Harlequin's production revives the set and concept of a '98 run, for which director Scot Whitney pared Shakespeare's cast down to six men and two women. The actors play actors, who spill out of a roadside pageant wagon. (Like Henry himself, the pageant wagon approach was centuries dead when the Bard penned this history, but never mind.) Jason Marr plays Hank; it's a solid portrayal, especially in an underplayed St. Crispin's Day speech. The acting's quite strong throughout, in fact, offering treats like Maggie Lofquist's bilingual princess and Casey Brown as a dauphin who thinks he's a rock star. I tended to conflate Henry's soldiers, who hail from all over the present-day UK, and I'm not sure their accents are any less confused. Happily, though, the battle scenes are excitingly choreographed, and we're able to follow the story from beginning to end. Bruce Whitney's sound design works wonders here, along with his Princess Bride-style synthetic score, by clarifying transitions and adding depth and volume to onstage combat.

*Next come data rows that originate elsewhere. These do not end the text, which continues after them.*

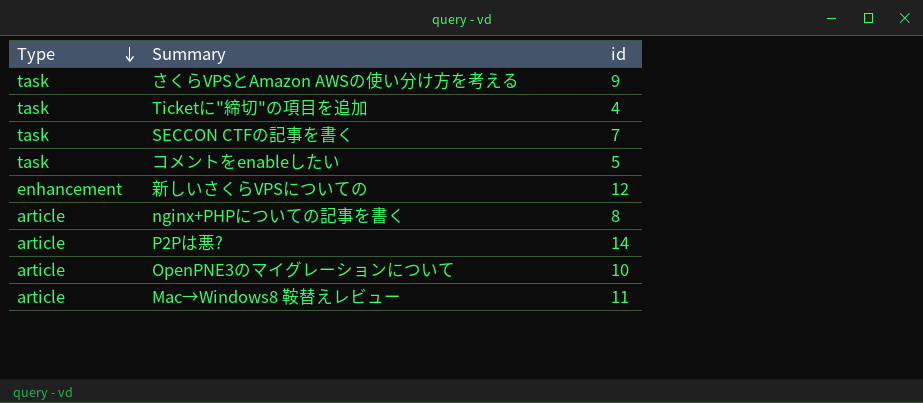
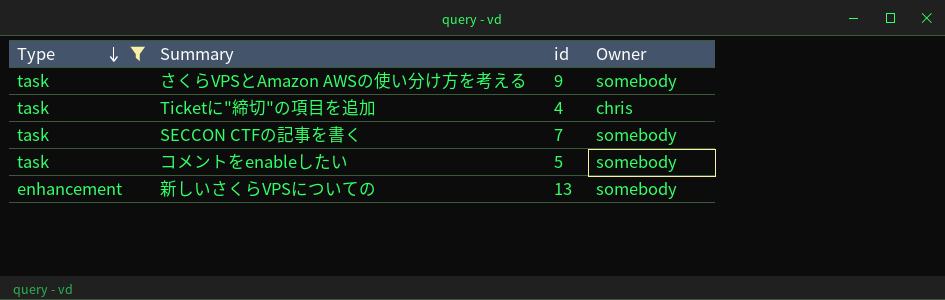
filter: none -> Type != article
column Owner | position: none -> 4
新しいさくらVPSについての | id: 12 -> 13

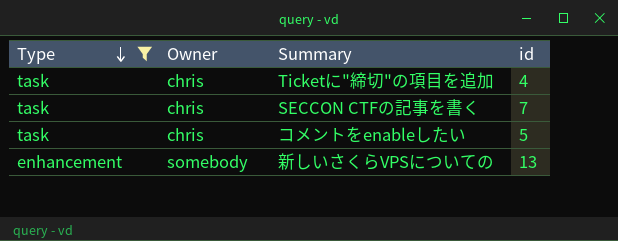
column Owner | position: 4 -> 2
row さくらVPSとAmazon AWSの使い分け方を考える: task | 9 | somebody -> none
SECCON CTFの記事を書く | Owner: somebody -> chris
コメントをenableしたい | Owner: somebody -> chris

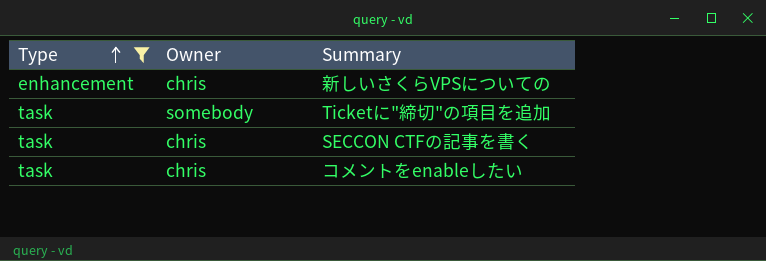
row order: Type descending -> Type ascending
column id | position: 4 -> none
新しいさくらVPSについての | Owner: somebody -> chris
Ticketに"締切"の項目を追加 | Owner: chris -> somebody

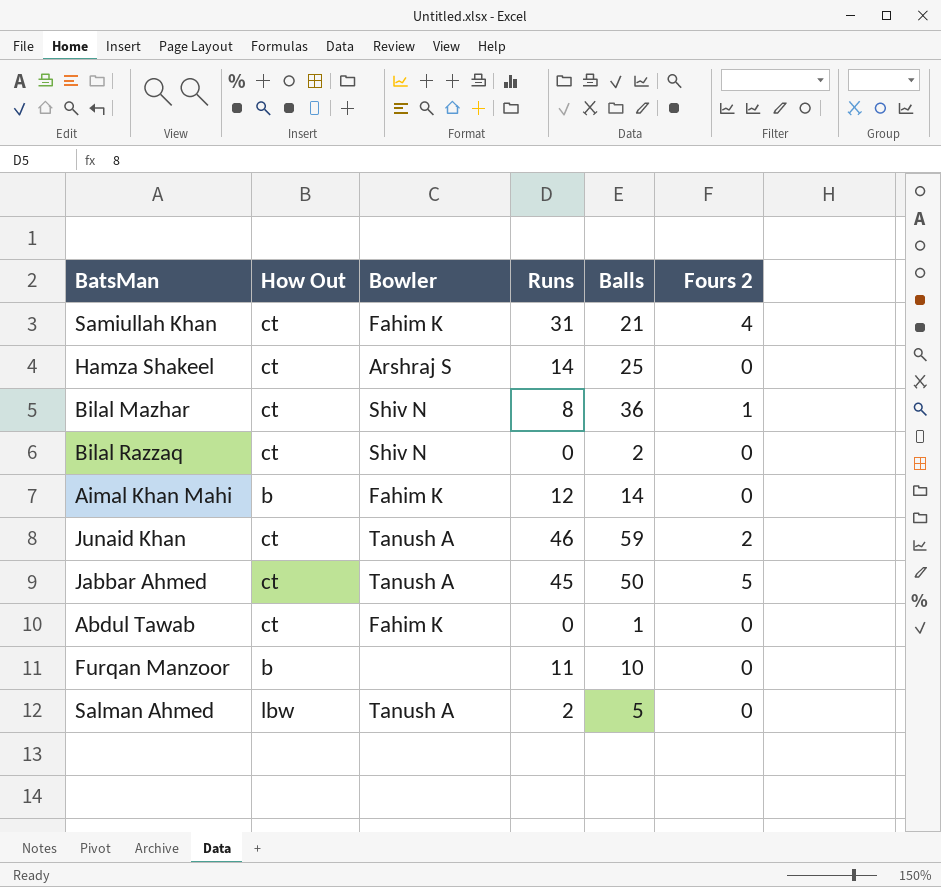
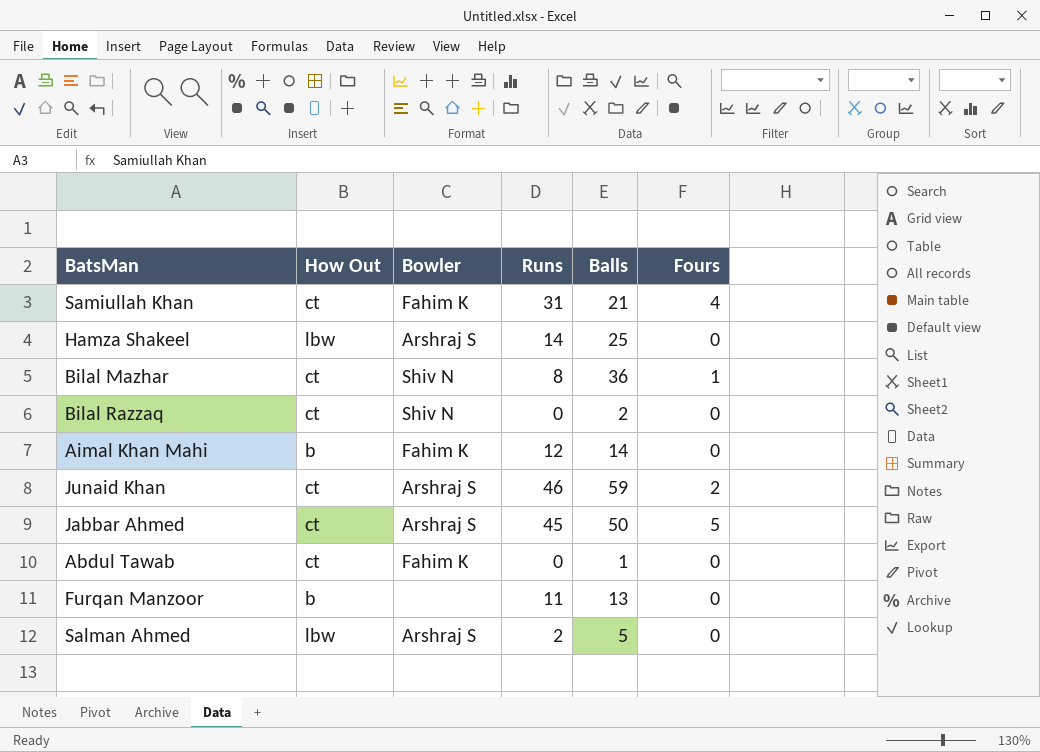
column name: Fours 2 -> Fours
Hamza Shakeel | How Out: ct -> lbw
Junaid Khan | Bowler: Tanush A -> Arshraj S
Jabbar Ahmed | Bowler: Tanush A -> Arshraj S
Furqan Manzoor | Balls: 10 -> 13
Salman Ahmed | Bowler: Tanush A -> Arshraj S

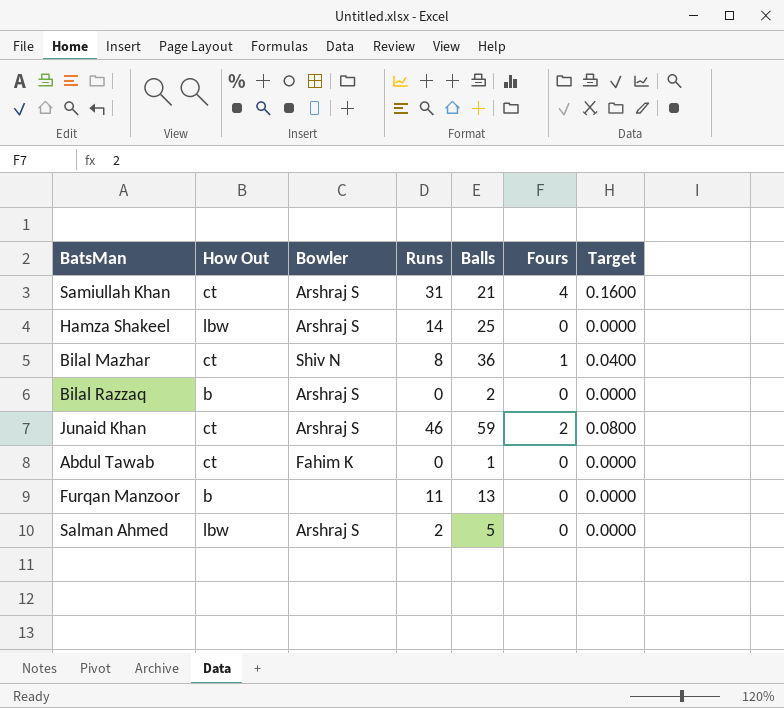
column Target | formula: none -> [Fours] * 0.04
row Aimal Khan Mahi: b | Fahim K | 12 | 14 | 0 -> none
row Jabbar Ahmed: ct | Arshraj S | 45 | 50 | 5 -> none
Samiullah Khan | Bowler: Fahim K -> Arshraj S
Bilal Razzaq | How Out: ct -> b
Bilal Razzaq | Bowler: Shiv N -> Arshraj S

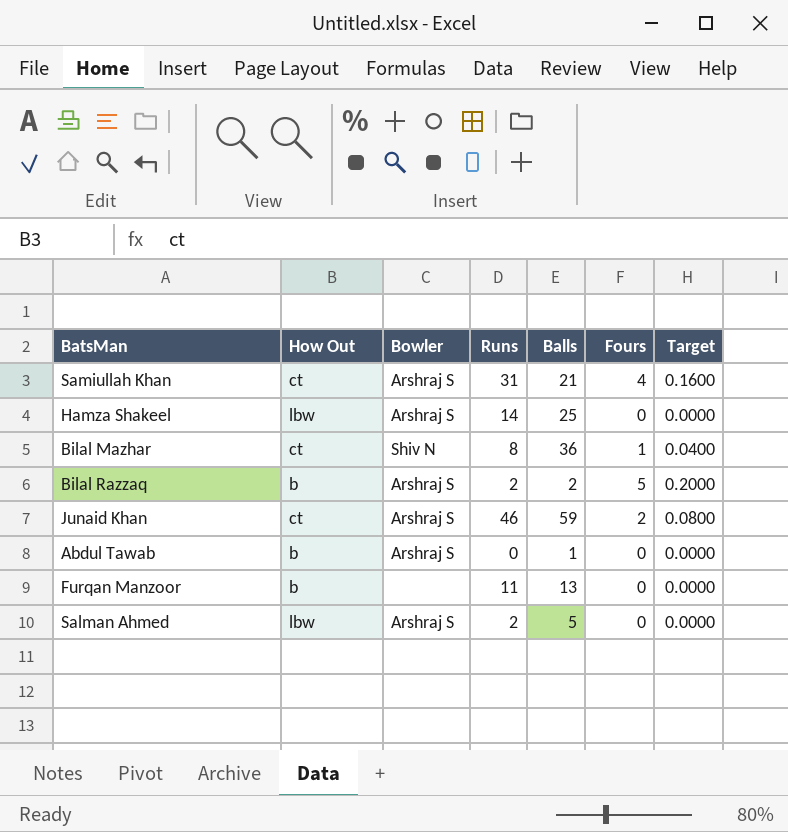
Bilal Razzaq | Runs: 0 -> 2
Bilal Razzaq | Fours: 0 -> 5
Bilal Razzaq | Target: 0.0000 -> 0.2000
Abdul Tawab | How Out: ct -> b
Abdul Tawab | Bowler: Fahim K -> Arshraj S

If I have one quibble with Whitney's concept, it's that it diminishes the impact of Act I. Not the chorus, mind you - Daniel Flint does a fine job setting us up for the "vasty fields of France" - but the reason England dares invading France in the first place. See, in Kenneth Branagh's riveting 1989 movie version, we feel the scalding insult of the dauphin's sporty tribute to Prince Henry. In this production, we're still in meta mode for that scene, with Marr playing drunk for several key minutes. The result is we side with the English only because we're told to. In a three-hour show, that lessens our gut-level attachment.

Armchair dramaturgs may find it interesting to compare Henry V with the structure of a modern macho action flick, the archetype for which is still probably Die Hard. We find it difficult at first to take our scruffy protagonist seriously, then a Eurotrash villain pushes him too far, there's a sassy dame, all hell breaks loose, yada yada. I found myself longing for a soda and a bucket of popcorn.